• [Your instructions]:
Give the data below again exactly as it stands. Omit the pictures.
═════ Material to process ═════
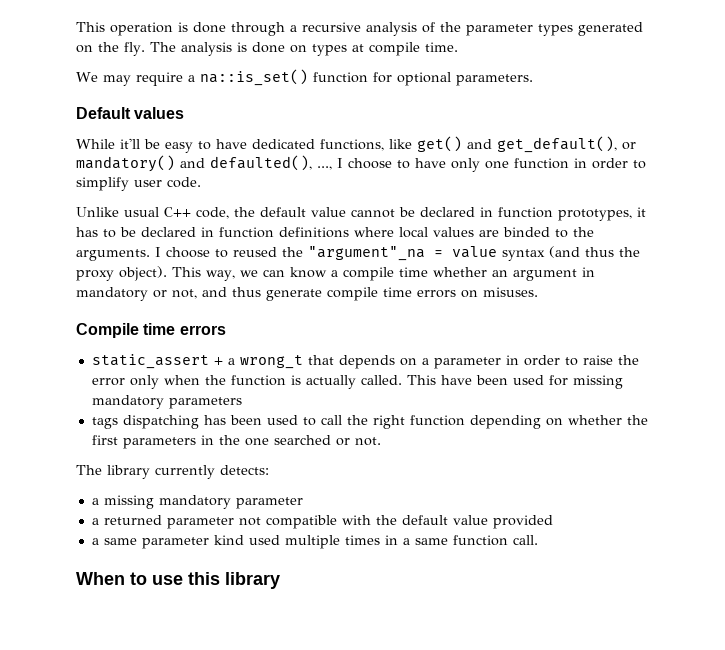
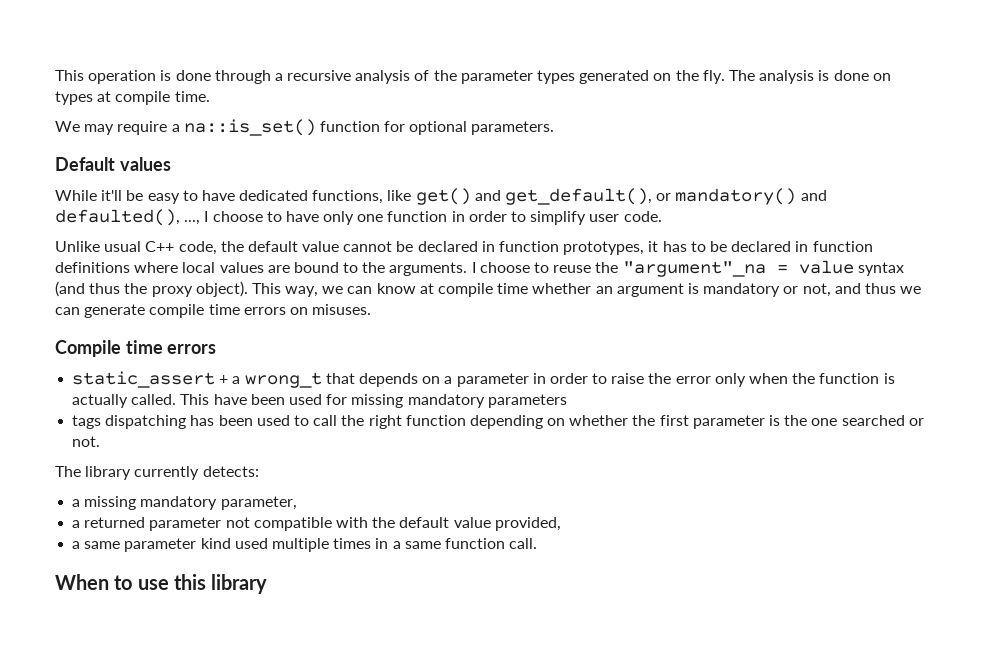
[503,227,550,237] binded -> [293,262,339,273] bound
[233,247,277,257] reused -> [553,265,592,273] reuse
[330,270,338,277] a -> [419,283,434,294] at
[581,267,595,277] in -> [687,283,699,294] is
(261, 292) none -> [900,286,922,294] [55,307,80,315] we can
[122,435,214,449] parameters in -> [692,415,781,429] parameter is
[235,497,303,509] parameter -> [220,496,297,510] parameter,
[492,515,553,529] provided -> [494,517,561,531] provided,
═════
• [Output below]:
[503,227,550,237] binded -> [293,262,339,273] bound
[233,247,277,257] reused -> [553,265,592,273] reuse
[330,270,338,277] a -> [419,283,434,294] at
[581,267,595,277] in -> [687,283,699,294] is
(261, 292) none -> [900,286,922,294] [55,307,80,315] we can
[122,435,214,449] parameters in -> [692,415,781,429] parameter is
[235,497,303,509] parameter -> [220,496,297,510] parameter,
[492,515,553,529] provided -> [494,517,561,531] provided,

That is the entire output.